Copy the data below exactly. Any pictures in it should be omitted.
--- Given information Enclosed Below ---
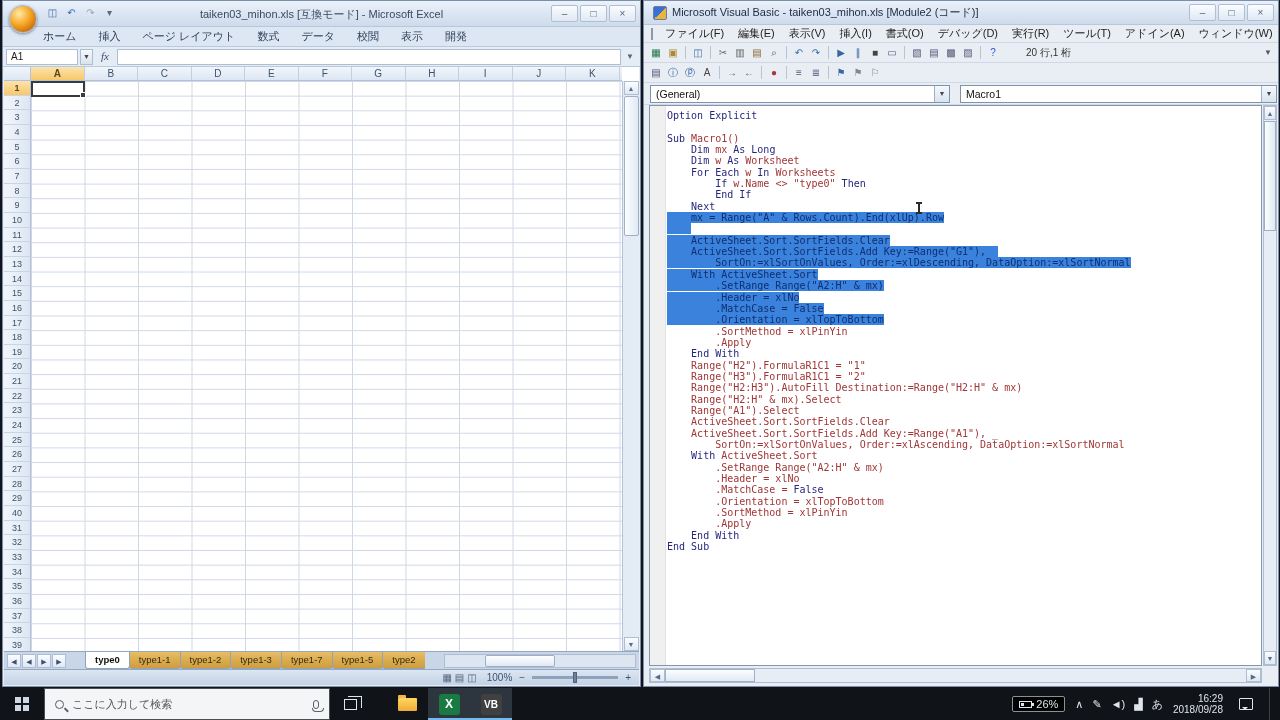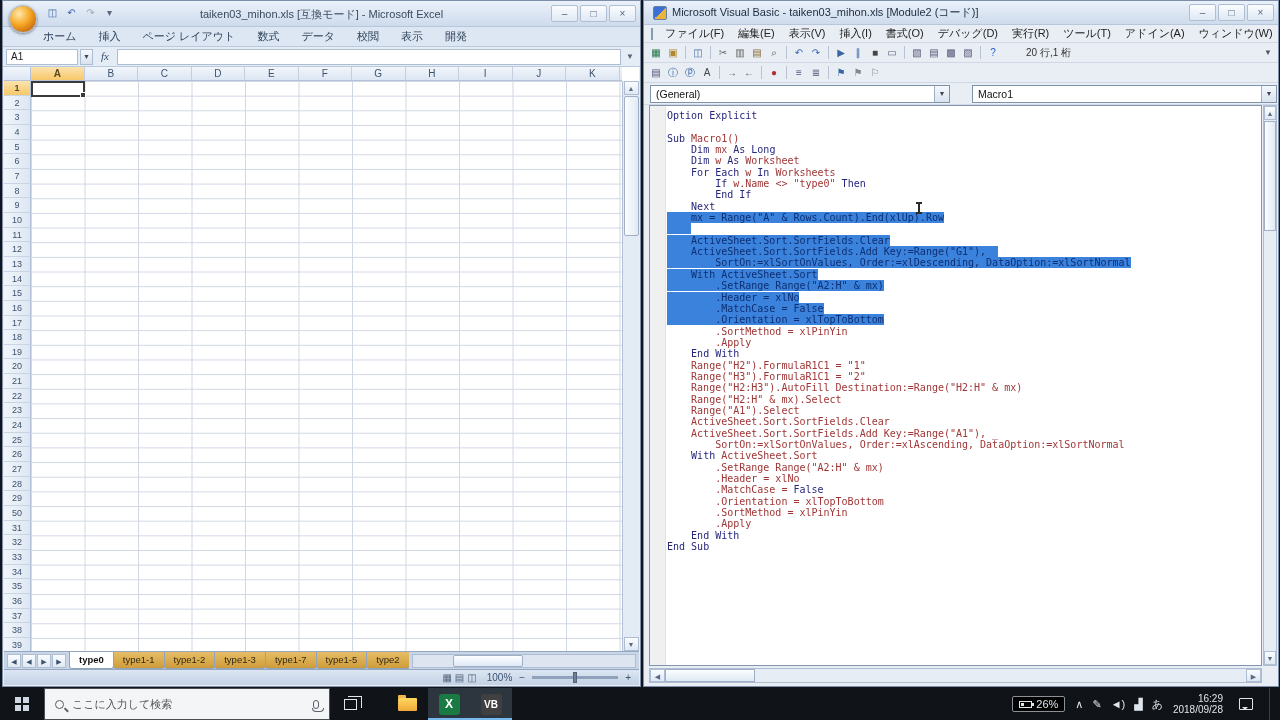--- a/index.html
+++ b/index.html
@@ -73,7 +73,7 @@
   .tbsep{width:1px;height:13px;background:#b9c4d2;margin:0 3px}
   .posind{font-size:10px;color:#333;margin-left:24px;white-space:nowrap}
   .tboverflow{margin-left:auto;margin-right:6px;font-size:8px;color:#556}
-  .v-combos{height:22px;display:flex;align-items:center;border-bottom:1px solid #cfd8e4;padding:0 1px 0 6px;gap:22px}
+  .v-combos{height:22px;display:flex;align-items:center;border-bottom:1px solid #cfd8e4;padding:0 1px 0 6px;gap:10px}
   .combo{height:18px;background:#fff;border:1px solid #7f93ab;font-size:10.5px;display:flex;align-items:center}
   .combo .val{flex:1;padding:0 5px;color:#111;white-space:nowrap;overflow:hidden}
   .combo .drop{width:15px;height:16px;border-left:1px solid #9fb0c4;background:linear-gradient(#f5f8fc,#d9e3ef);text-align:center;font-size:7px;line-height:15px;color:#445}

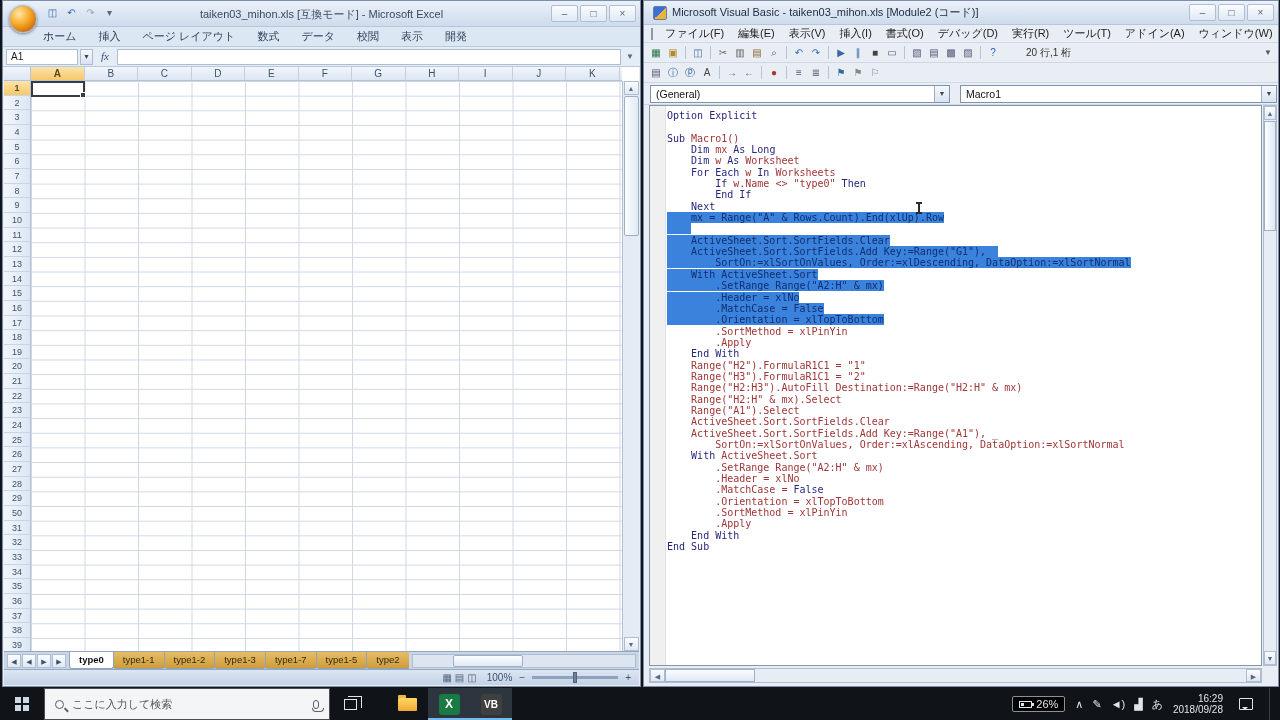--- a/index.html
+++ b/index.html
@@ -210,7 +210,7 @@
         <div class="rownum">27</div>
         <div class="rownum">28</div>
         <div class="rownum">29</div>
-        <div class="rownum">50</div>
+        <div class="rownum">40</div>
         <div class="rownum">31</div>
         <div class="rownum">32</div>
         <div class="rownum">33</div>

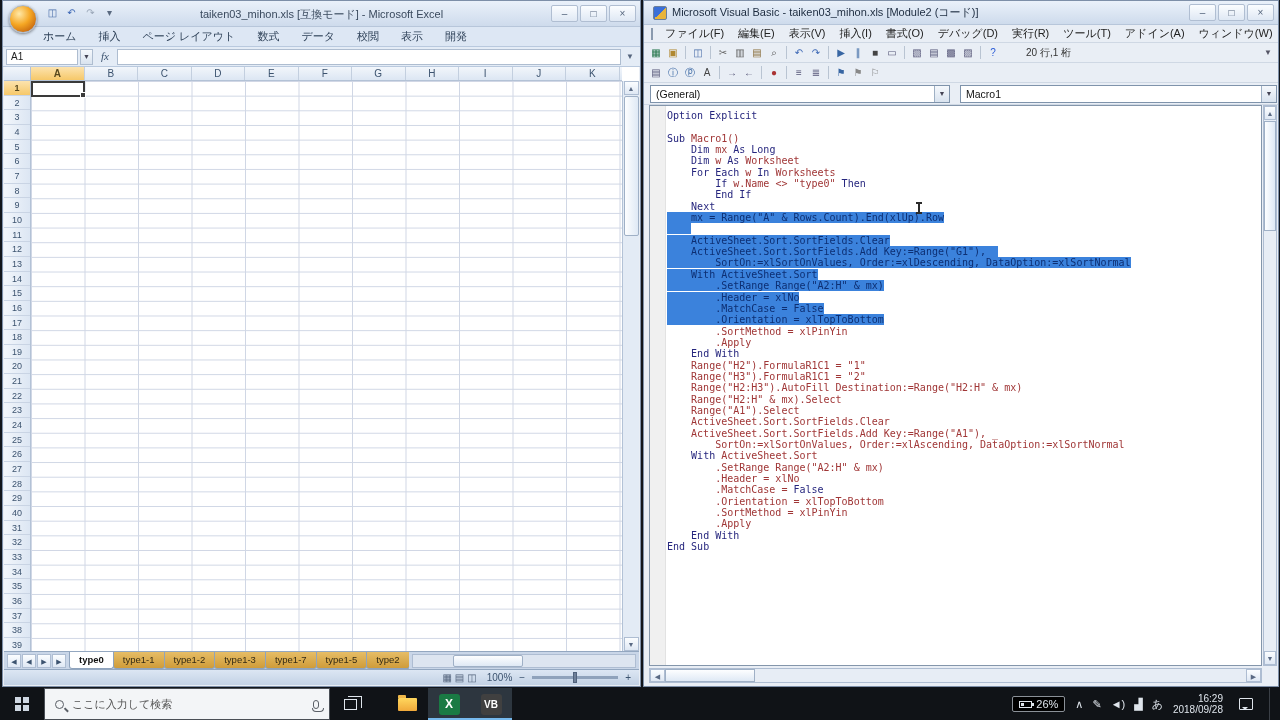--- a/index.html
+++ b/index.html
@@ -45,7 +45,7 @@
   .xvthumb{width:15px;height:140px;margin-top:1px;background:linear-gradient(90deg,#fdfeff,#dfe9f5);border:1px solid #9fb0c6;border-radius:2px}
   .xvspace{flex:1}
 
-  .x-tabsrow{position:absolute;left:1px;right:1px;bottom:17px;height:18px;background:#c9d6e8;border-top:1px solid #93a7c0;display:flex;align-items:center;padding:0 3px;gap:3px}
+  .x-tabsrow{position:absolute;left:1px;right:1px;bottom:17px;height:18px;background:#c9d6e8;border-top:1px solid #93a7c0;display:flex;align-items:center;padding:0 3px;gap:19px}
   .tabnav{display:flex;gap:1px}
   .tnav{width:14px;height:14px;font-size:7px;line-height:13px;text-align:center;color:#3c536f;background:linear-gradient(#fbfdff,#dfe8f4);border:1px solid #aebdd2}
   .stabs{display:flex;max-width:348px;overflow:hidden;height:17px;align-self:flex-end}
--- End of Enclosed Given information ---
Expected answer
--- a/index.html
+++ b/index.html
@@ -73,7 +73,7 @@
   .tbsep{width:1px;height:13px;background:#b9c4d2;margin:0 3px}
   .posind{font-size:10px;color:#333;margin-left:24px;white-space:nowrap}
   .tboverflow{margin-left:auto;margin-right:6px;font-size:8px;color:#556}
-  .v-combos{height:22px;display:flex;align-items:center;border-bottom:1px solid #cfd8e4;padding:0 1px 0 6px;gap:22px}
+  .v-combos{height:22px;display:flex;align-items:center;border-bottom:1px solid #cfd8e4;padding:0 1px 0 6px;gap:10px}
   .combo{height:18px;background:#fff;border:1px solid #7f93ab;font-size:10.5px;display:flex;align-items:center}
   .combo .val{flex:1;padding:0 5px;color:#111;white-space:nowrap;overflow:hidden}
   .combo .drop{width:15px;height:16px;border-left:1px solid #9fb0c4;background:linear-gradient(#f5f8fc,#d9e3ef);text-align:center;font-size:7px;line-height:15px;color:#445}

--- a/index.html
+++ b/index.html
@@ -210,7 +210,7 @@
         <div class="rownum">27</div>
         <div class="rownum">28</div>
         <div class="rownum">29</div>
-        <div class="rownum">50</div>
+        <div class="rownum">40</div>
         <div class="rownum">31</div>
         <div class="rownum">32</div>
         <div class="rownum">33</div>

--- a/index.html
+++ b/index.html
@@ -45,7 +45,7 @@
   .xvthumb{width:15px;height:140px;margin-top:1px;background:linear-gradient(90deg,#fdfeff,#dfe9f5);border:1px solid #9fb0c6;border-radius:2px}
   .xvspace{flex:1}
 
-  .x-tabsrow{position:absolute;left:1px;right:1px;bottom:17px;height:18px;background:#c9d6e8;border-top:1px solid #93a7c0;display:flex;align-items:center;padding:0 3px;gap:3px}
+  .x-tabsrow{position:absolute;left:1px;right:1px;bottom:17px;height:18px;background:#c9d6e8;border-top:1px solid #93a7c0;display:flex;align-items:center;padding:0 3px;gap:19px}
   .tabnav{display:flex;gap:1px}
   .tnav{width:14px;height:14px;font-size:7px;line-height:13px;text-align:center;color:#3c536f;background:linear-gradient(#fbfdff,#dfe8f4);border:1px solid #aebdd2}
   .stabs{display:flex;max-width:348px;overflow:hidden;height:17px;align-self:flex-end}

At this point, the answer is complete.